CD14⁺ monocytes are required for C1q-dependent inhibition of IFN-α. A, SLE ICs with or without purified C1q (50 µg/ml) were incubated with isolated pDCs and IFN-α quantified after 20 h. The results are expressed as IFN-α concentration (mean ± SEM of 4 [SLE IC 1] or 9 [SLE IC 1] independent experiments). B, PBMCs were mock depleted (total PBMC) or depleted of CD14⁺ monocytes, CD19⁺ B cells, or CD56⁺ NK/NKT cells, as described in Materials and Methods, and stimulated by SLE ICs in the presence or absence of C1q (50 µg/ml). IFN-α concentrations were quantified as in Fig. 1 and are expressed as percentage of inhibition relative to IC-alone treatment and are representative of four independent experiments. C, The IFN bioassay was performed with total PBMCs, isolated pDCs or cocultures of pDCs, and isolated monocytes (pDC:monocyte ratios 1:20 or 1:40) in the presence or absence of C1q (50 µg/ml). Results of four independent experiments are expressed as percentage of inhibition relative to IC-alone treatment (mean + SEM), as in Fig. 1. CD14-dep, depleted of CD14⁺ monocytes; CD19-dep, depleted of CD19⁺ B cells; CD56-dep, depleted of CD56⁺ NK/NKT cells.
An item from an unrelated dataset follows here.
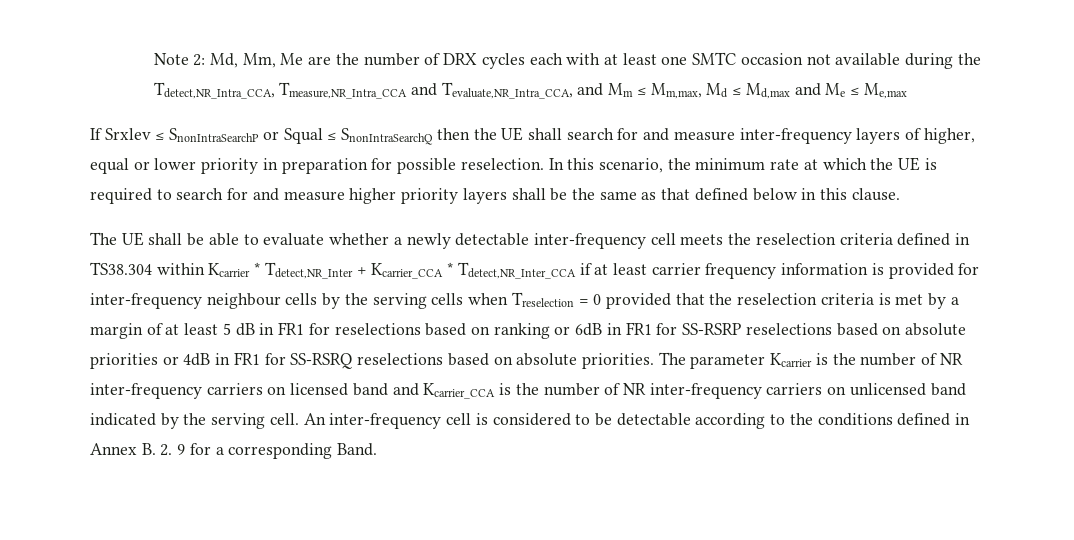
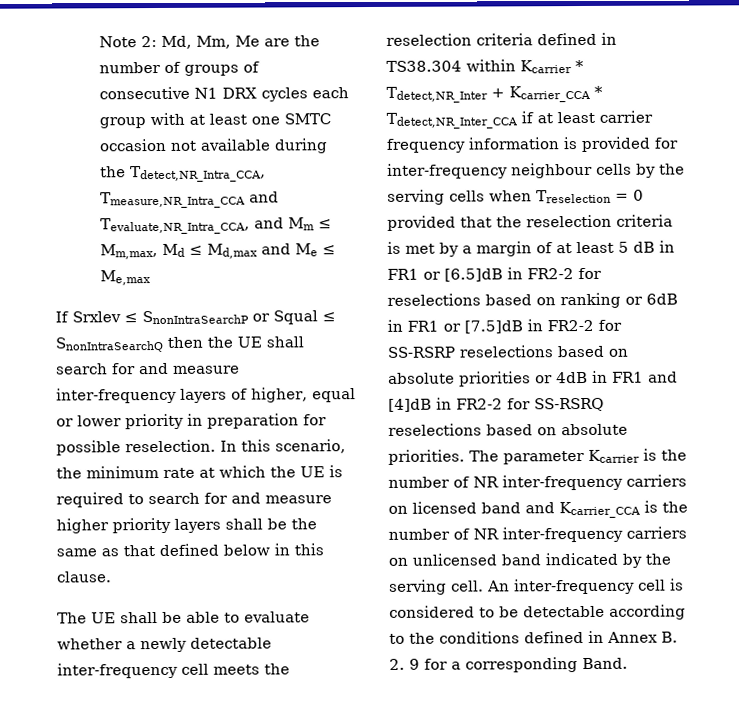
- Note 2: Md, Mm, Me are the number of DRX cycles each with at least one SMTC occasion not available during the Tdetect,NR_Intra_CCA, Tmeasure,NR_Intra_CCA and Tevaluate,NR_Intra_CCA, and Mm ≤ Mm,max, Md ≤ Md,max and Me ≤ Me,max
+ Note 2: Md, Mm, Me are the number of groups of consecutive N1 DRX cycles each group with at least one SMTC occasion not available during the Tdetect,NR_Intra_CCA, Tmeasure,NR_Intra_CCA and Tevaluate,NR_Intra_CCA, and Mm ≤ Mm,max, Md ≤ Md,max and Me ≤ Me,max
- The UE shall be able to evaluate whether a newly detectable inter-frequency cell meets the reselection criteria defined in TS38.304 within Kcarrier * Tdetect,NR_Inter + Kcarrier_CCA * Tdetect,NR_Inter_CCA if at least carrier frequency information is provided for inter-frequency neighbour cells by the serving cells when Treselection = 0 provided that the reselection criteria is met by a margin of at least 5 dB in FR1 for reselections based on ranking or 6dB in FR1 for SS-RSRP reselections based on absolute priorities or 4dB in FR1 for SS-RSRQ reselections based on absolute priorities.
+ The UE shall be able to evaluate whether a newly detectable inter-frequency cell meets the reselection criteria defined in TS38.304 within Kcarrier * Tdetect,NR_Inter + Kcarrier_CCA * Tdetect,NR_Inter_CCA if at least carrier frequency information is provided for inter-frequency neighbour cells by the serving cells when Treselection = 0 provided that the reselection criteria is met by a margin of at least 5 dB in FR1 or [6.5]dB in FR2-2 for reselections based on ranking or 6dB in FR1 or [7.5]dB in FR2-2 for SS-RSRP reselections based on absolute priorities or 4dB in FR1 and [4]dB in FR2-2 for SS-RSRQ reselections based on absolute priorities.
C1q has been shown to associate with monocytes, B cells, and NK cells, all of which express FcγRIIs that bind IgG ICs (30–32). To examine the role of these cell types, we depleted each cell type from total PBMCs prior to the bioassay and quantified the effect on IFN-α production quantified. Whereas B cell or NK/NKT cell depletion had no effect on IFN-α suppression, monocyte depletion led to a significant reduction in C1q-IC–mediated suppression of IFN-α (Fig. 4B). Similarly, normal serum was significantly less inhibitory when monocytes were removed from PBMCs in the IC IFN bioassay (Supplemental Fig. 4).

To verify that monocytes were required for C1q-IC–mediated inhibition of IFN-α production by pDCs, we isolated each of these cell types (>95% purity) and cultured them together at ratios similar to those observed in total PBMCs (pDC:monocyte 1:20–1:40) together with SLE ICs in the presence or absence of C1q. Unlike the stimulatory effect of C1q containing ICs (C1q-ICs) on purified pDCs (Fig. 4A, 4C), when monocytes were coincubated with pDCs, C1q-IC–mediated IFN-α production was suppressed compared with IC without C1q (Fig. 4C). Optimal inhibition was seen at a pDC/monocyte ratio of 1:40, but a reduction in IFN-α stimulation by C1q-IC was observed at a ratio of 1:20. Taken together, these results indicate that monocytes are the cell type responsible for C1q-mediated inhibition of IFN-α production by pDCs.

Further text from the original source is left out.